The problem — Keep every word of the entries and print them exactly; the pictures stay out.

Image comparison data
»»

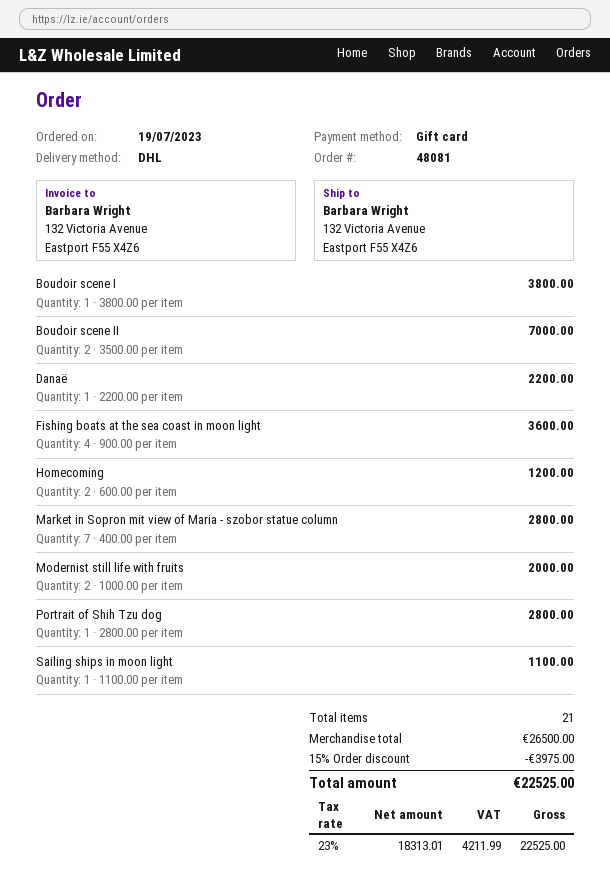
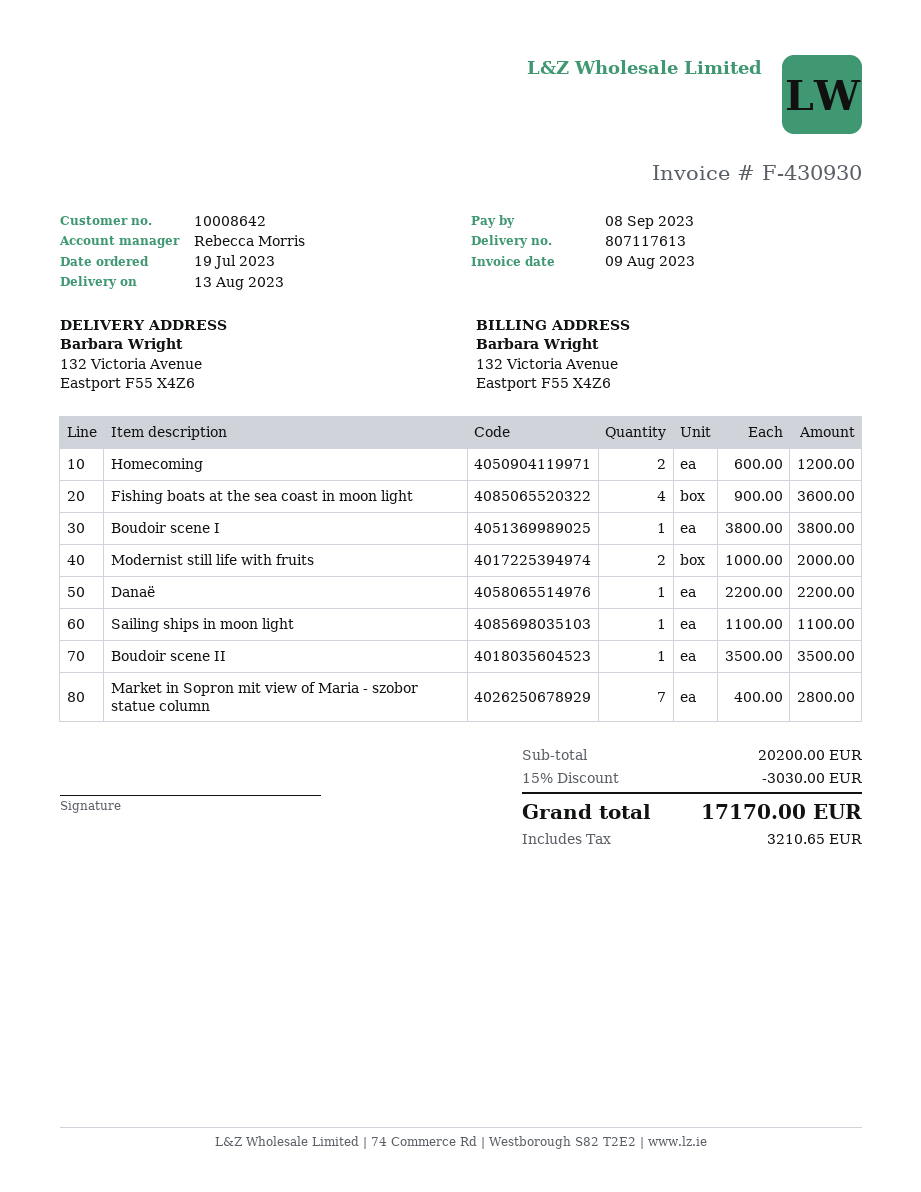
Boudoir scene II: 2 x 3500.00 = 7000.00 -> 1 x 3500.00 = 3500.00
Portrait of Shih Tzu dog: 1 x 2800.00 = 2800.00 -> none
subtotal: 26500.00 -> 20200.00
discount: 15% = 3975.00 -> 15% = 3030.00
tax: 4211.99 -> 3210.65
total: 22525.00 -> 17170.00

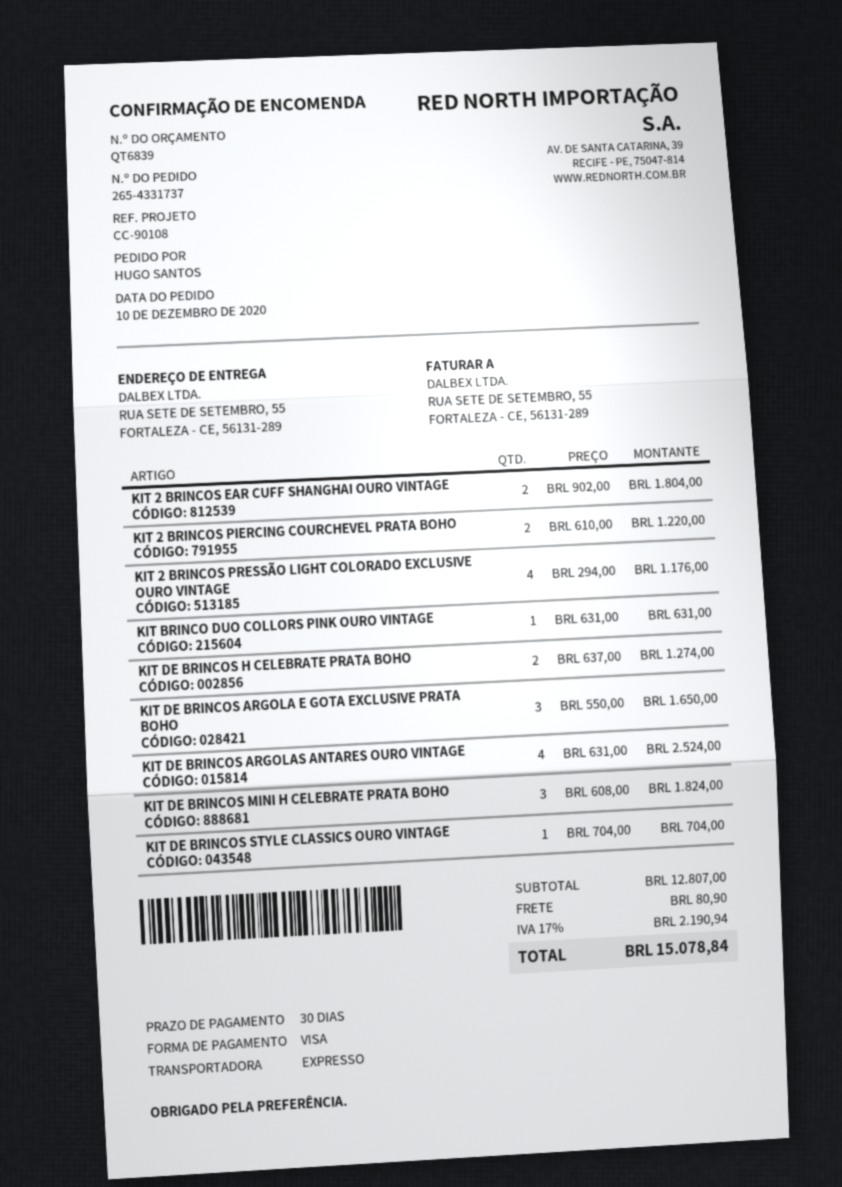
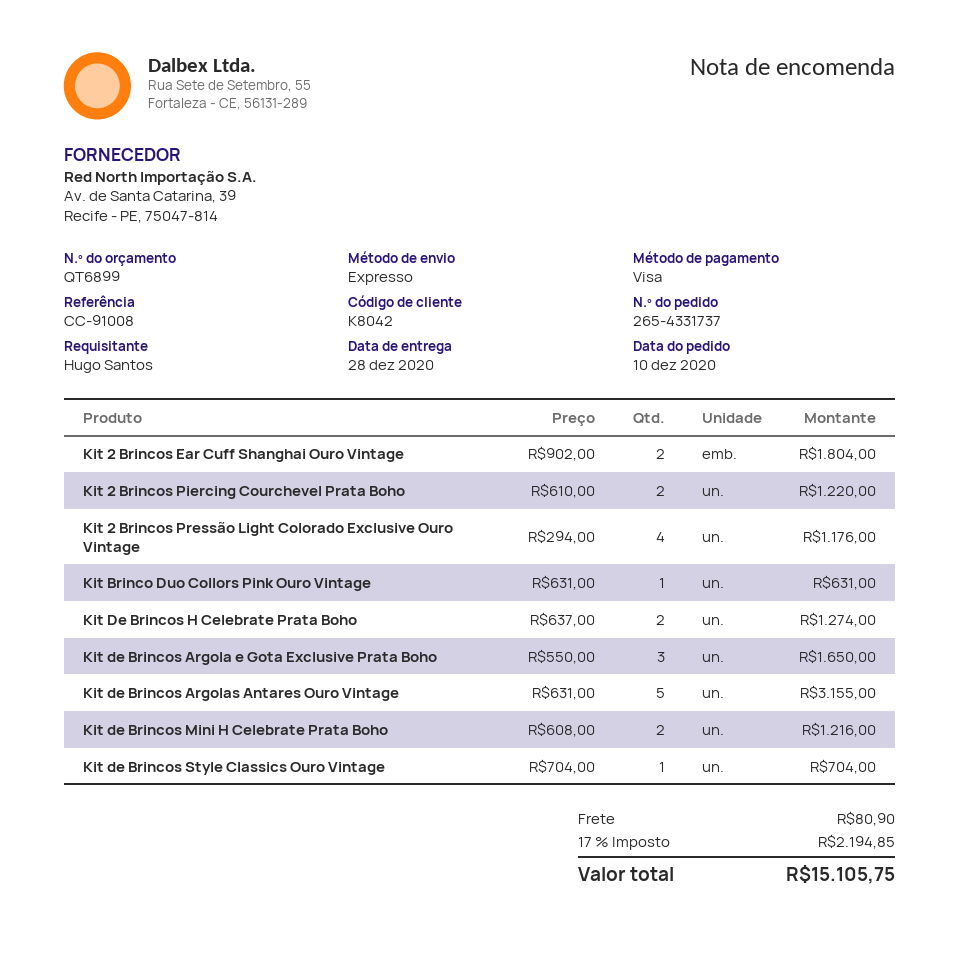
quote number: QT6839 -> QT6899
reference: CC-90108 -> CC-91008
KIT DE BRINCOS ARGOLAS ANTARES OURO VINTAGE: 4 x 631.00 = 2524.00 -> 5 x 631.00 = 3155.00
KIT DE BRINCOS MINI H CELEBRATE PRATA BOHO: 3 x 608.00 = 1824.00 -> 2 x 608.00 = 1216.00
tax: 17% = 2190.94 -> 17% = 2194.85
total: 15078.84 -> 15105.75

««

Written answer —
Boudoir scene II: 2 x 3500.00 = 7000.00 -> 1 x 3500.00 = 3500.00
Portrait of Shih Tzu dog: 1 x 2800.00 = 2800.00 -> none
subtotal: 26500.00 -> 20200.00
discount: 15% = 3975.00 -> 15% = 3030.00
tax: 4211.99 -> 3210.65
total: 22525.00 -> 17170.00

quote number: QT6839 -> QT6899
reference: CC-90108 -> CC-91008
KIT DE BRINCOS ARGOLAS ANTARES OURO VINTAGE: 4 x 631.00 = 2524.00 -> 5 x 631.00 = 3155.00
KIT DE BRINCOS MINI H CELEBRATE PRATA BOHO: 3 x 608.00 = 1824.00 -> 2 x 608.00 = 1216.00
tax: 17% = 2190.94 -> 17% = 2194.85
total: 15078.84 -> 15105.75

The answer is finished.